Possibilidade de Pix internacional está sendo acompanhada pelo BC
Escrito por Mariana Silva
AtualizadoO Banco Central está de olho na ideia de um Pix internacional, por diferentes caminhos possíveis e sem nenhuma decisão de lançamento à mesa, afirmou Ângelo José Mont’Alverne Duarte, chefe de gabinete do diretor de organização do sistema financeiro e de resolução (Diorf) do BC. Na leitura dele, ligar diretamente o sistema brasileiro ao de outro país seria a saída mais elegante, mas também bem mais custosa. A fala veio após palestra sobre a trajetória do Pix, em evento da Fundação Getúlio Vargas no Rio de Janeiro.
Por que o entrave não é tecnológico?
Do ponto de vista técnico, ligar dois sistemas de pagamento é viável com a infraestrutura do Pix, segundo o representante do BC. A trava estaria adiante: seria preciso montar, para cada conexão, uma estrutura própria de governança e de regras. Como cada país tem suas próprias leis e normas, resolver isso de forma individual para muitas jurisdições ao mesmo tempo fica mais complicado.

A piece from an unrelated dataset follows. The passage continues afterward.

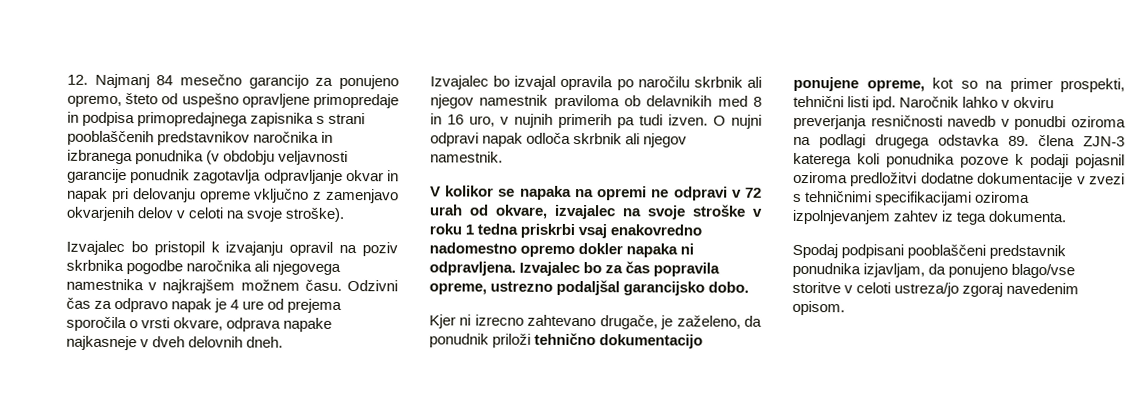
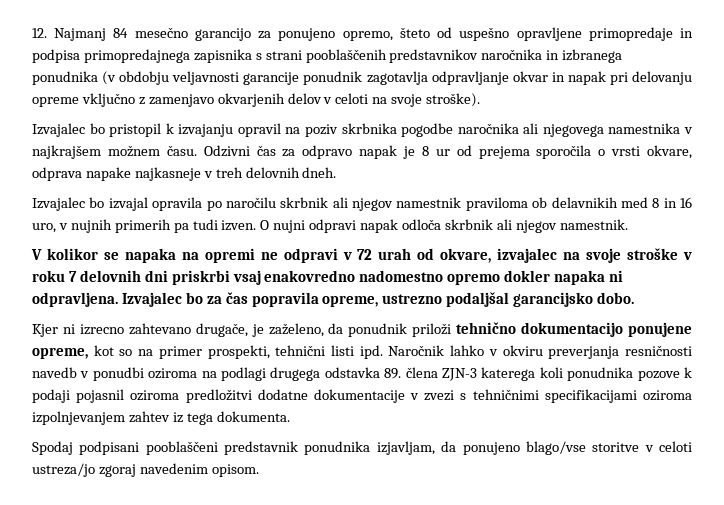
- Odzivni čas za odpravo napak je 4 ure od prejema sporočila o vrsti okvare, odprava napake najkasneje v dveh delovnih dneh.
+ Odzivni čas za odpravo napak je 8 ur od prejema sporočila o vrsti okvare, odprava napake najkasneje v treh delovnih dneh.
- V kolikor se napaka na opremi ne odpravi v 72 urah od okvare, izvajalec na svoje stroške v roku 1 tedna priskrbi vsaj enakovredno nadomestno opremo dokler napaka ni odpravljena.
+ V kolikor se napaka na opremi ne odpravi v 72 urah od okvare, izvajalec na svoje stroške v roku 7 delovnih dni priskrbi vsaj enakovredno nadomestno opremo dokler napaka ni odpravljena.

Duarte apontou ainda diferenças de operação e no jeito de reconhecer uma conta, já que no Brasil se usa o par agência e número, enquanto em outros lugares existem esquemas de numeração distintos.
"A governança dessa interconexão e a regulação dessa interconexão não são coisas tão triviais, na medida em que você tem, vamos dizer assim, países diferentes, reguladores diferentes, leis diferentes", disse Duarte.
O que o BC coloca na mesa?
Entre os pontos levantados por Duarte estão a governança e a regulação, que teriam de ser criadas para cada conexão feita entre países, e o custo, já que ligar dois sistemas diretamente é mais elegante, porém mais caro. Ele também cita as regras por país, com leis e normas distintas que travam uma solução individual, e a identificação de contas, considerando que o Brasil usa o par agência e conta enquanto outros países adotam formas de numeração diferentes.
As possibilidades que o BC observa:
Duarte desenhou pelo menos dois caminhos. Um deles é a ligação direta entre sistemas, feita país a país. O outro seria erguer um hub, uma infraestrutura própria que já concentrasse a associação de várias redes nacionais, onde quem quisesse enviar um Pix ao exterior entraria para completar a operação. Como exemplo, ele citou o Nexus, projeto conduzido pelo Banco de Compensações Internacionais que busca unir vários sistemas nacionais de transferência instantânea, com iniciativa já em curso em países asiáticos como Índia, Singapura, Malásia, Tailândia e Filipinas.
O tema também consta de um balanço sobre a administração do Pix publicado em agosto. Ali, a autoridade afirma acompanhar operações que cruzam fronteiras já tocadas por empresas privadas, que vêm levando o Pix a brasileiros no exterior, e diz estudar ligar a rede brasileira a sistemas instantâneos de outros países, seja por acordos bilaterais, seja pela adesão a plataformas multilaterais.
O próprio chefe de gabinete tratou o assunto como algo a amadurecer. "O passo mais elegante para um Pix internacional é conectar dois sistemas. Isso é uma coisa que é factível com o Pix. Mas ainda é uma coisa a se estudar, os custos e os benefícios disso", afirmou. A arquitetura, segundo ele, tem de ser pensada por uma ótica de custo-benefício, já que o gasto com essas transações pode passar do próprio volume de recursos que corre no fluxo.
A conversa sobre um Pix que cruze fronteiras segue no terreno do estudo, não do lançamento. O que vale acompanhar é qual das possibilidades ganha tração, a ligação direta entre sistemas, mais cara, ou a entrada em um hub multilateral que já reúna várias redes, além de como avança o debate sobre governança e regras de cada conexão, já que é aí, e não na tecnologia, que está o obstáculo apontado. Por ora, o uso do Pix fora do país segue avançando pela via privada, com o BC no papel de quem monitora e pesa alternativas.